Re: [SLUG] A quick way to remove masses of whitespace from a csv file.

2007-01-29 Thread Martin Visser

On 1/27/07, Steve Kowalik [EMAIL PROTECTED] wrote:



Just to throw my 2 cents in, tr(1) can do this.

tr -s ' '  oldfile  newfile



This would nuke *all* of the spaces in the document. Luke clarifed in
a follow-up post that it was only whitespace butting up against quotes
that needed to be removed. Unfortunately tr doesn't deal with context
whereas sed (and perl/python) can.

--
Regards, Martin

Martin Visser
--
SLUG - Sydney Linux User's Group Mailing List - http://slug.org.au/
Subscription info and FAQs: http://slug.org.au/faq/mailinglists.html


Re: [SLUG] A quick way to remove masses of whitespace from a csv file.

2007-01-26 Thread Steve Kowalik
On Fri, 26 Jan 2007 09:50:11 +1100, Luke Yelavich uttered
 I have been given a spreadsheet, which I have exported to a csv file, 
 for use with a community website I am working on.
 
 I have a nasty problem, where a lot of the sells have massive amounts of 
 whitespace. I am wondering whether there is a quick way to remove the 
 whitespace, either in the spreadsheet, or in the csv file? I am guessing 
 a regular expression could do it, but I am no regular expression expert.
 
Just to throw my 2 cents in, tr(1) can do this.
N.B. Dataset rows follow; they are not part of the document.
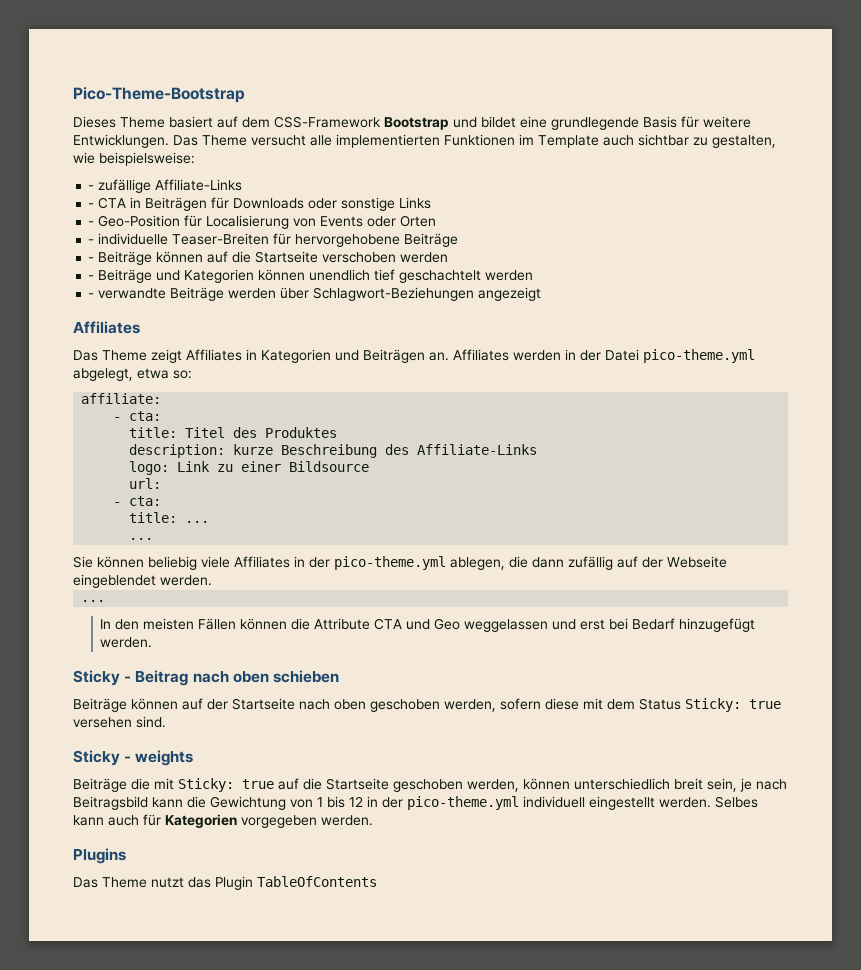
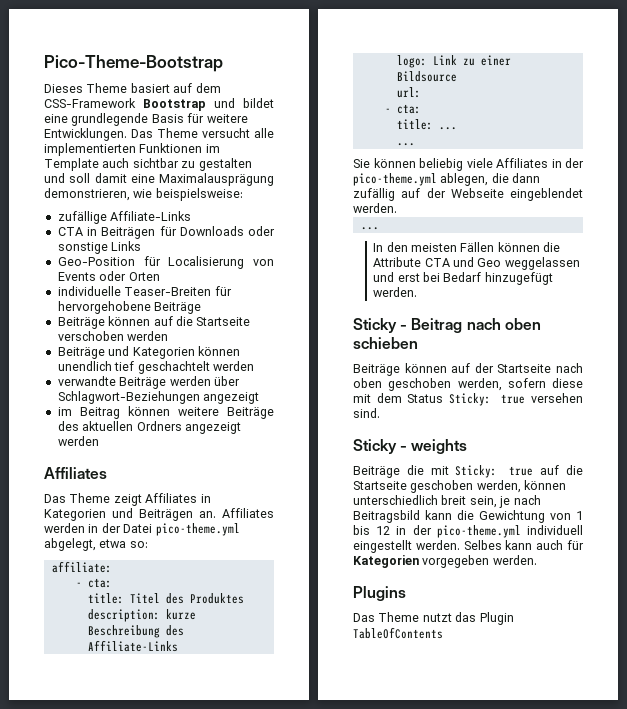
- Das Theme versucht alle implementierten Funktionen im Template auch sichtbar zu gestalten, wie beispielsweise:
+ Das Theme versucht alle implementierten Funktionen im Template auch sichtbar zu gestalten und soll damit eine Maximalausprägung demonstrieren, wie beispielsweise:
- - zufällige Affiliate-Links
+ zufällige Affiliate-Links
- - CTA in Beiträgen für Downloads oder sonstige Links
+ CTA in Beiträgen für Downloads oder sonstige Links
- - Geo-Position für Localisierung von Events oder Orten
+ Geo-Position für Localisierung von Events oder Orten
- - individuelle Teaser-Breiten für hervorgehobene Beiträge
+ individuelle Teaser-Breiten für hervorgehobene Beiträge
- - Beiträge können auf die Startseite verschoben werden
+ Beiträge können auf die Startseite verschoben werden
- - Beiträge und Kategorien können unendlich tief geschachtelt werden
+ Beiträge und Kategorien können unendlich tief geschachtelt werden
- - verwandte Beiträge werden über Schlagwort-Beziehungen angezeigt
+ verwandte Beiträge werden über Schlagwort-Beziehungen angezeigt
+ im Beitrag können weitere Beiträge des aktuellen Ordners angezeigt werden

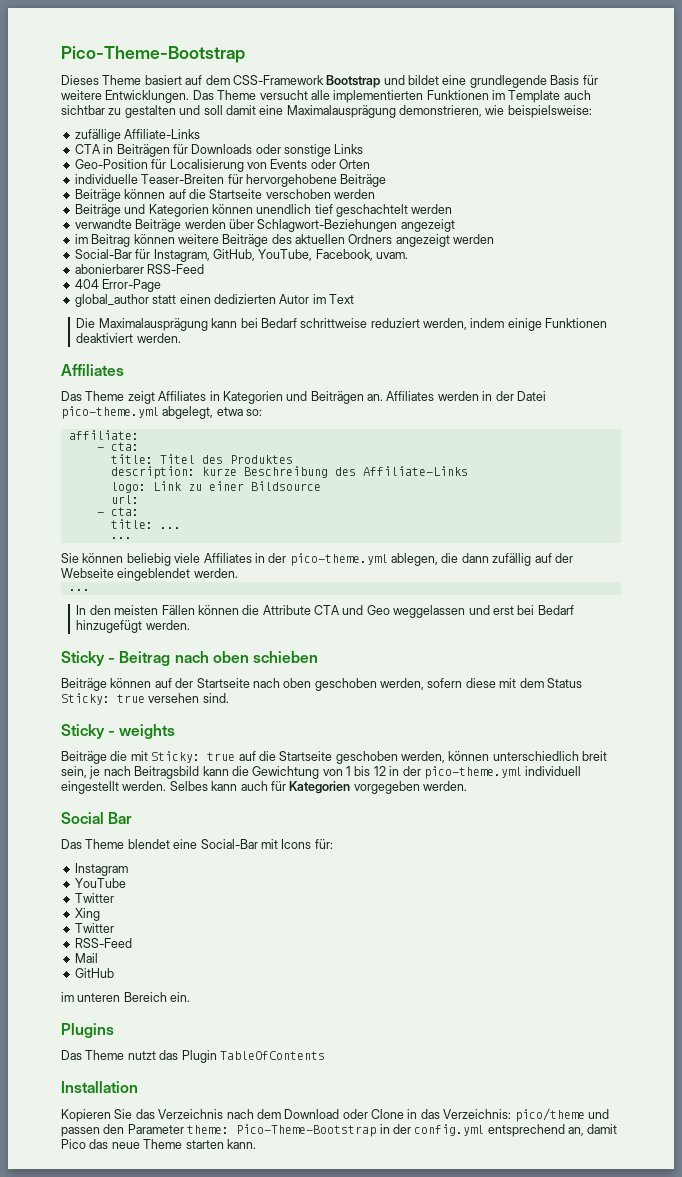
+ Social-Bar für Instagram, GitHub, YouTube, Facebook, uvam.
+ abonierbarer RSS-Feed
+ 404 Error-Page
+ global_author statt einen dedizierten Autor im Text
+ Die Maximalausprägung kann bei Bedarf schrittweise reduziert werden, indem einige Funktionen deaktiviert werden.
+ Social Bar
+ Das Theme blendet eine Social-Bar mit Icons für:
+ Instagram
+ YouTube
+ Twitter
+ Xing
+ Twitter
+ RSS-Feed
+ Mail
+ GitHub
+ im unteren Bereich ein.
+ Installation
+ Kopieren Sie das Verzeichnis nach dem Download oder Clone in das Verzeichnis: pico/theme und passen den Parameter theme: Pico-Theme-Bootstrap in der config.yml entsprechend an, damit Pico das neue Theme starten kann.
tr -s ' '  oldfile  newfile

Cheers,
-- 
Steve
I'm a doctor, not a doorstop
 - EMH, USS Enterprise
-- 
SLUG - Sydney Linux User's Group Mailing List - http://slug.org.au/
Subscription info and FAQs: http://slug.org.au/faq/mailinglists.html


[SLUG] A quick way to remove masses of whitespace from a csv file.

2007-01-25 Thread Luke Yelavich
Hi all
I have been given a spreadsheet, which I have exported to a csv file, 
for use with a community website I am working on.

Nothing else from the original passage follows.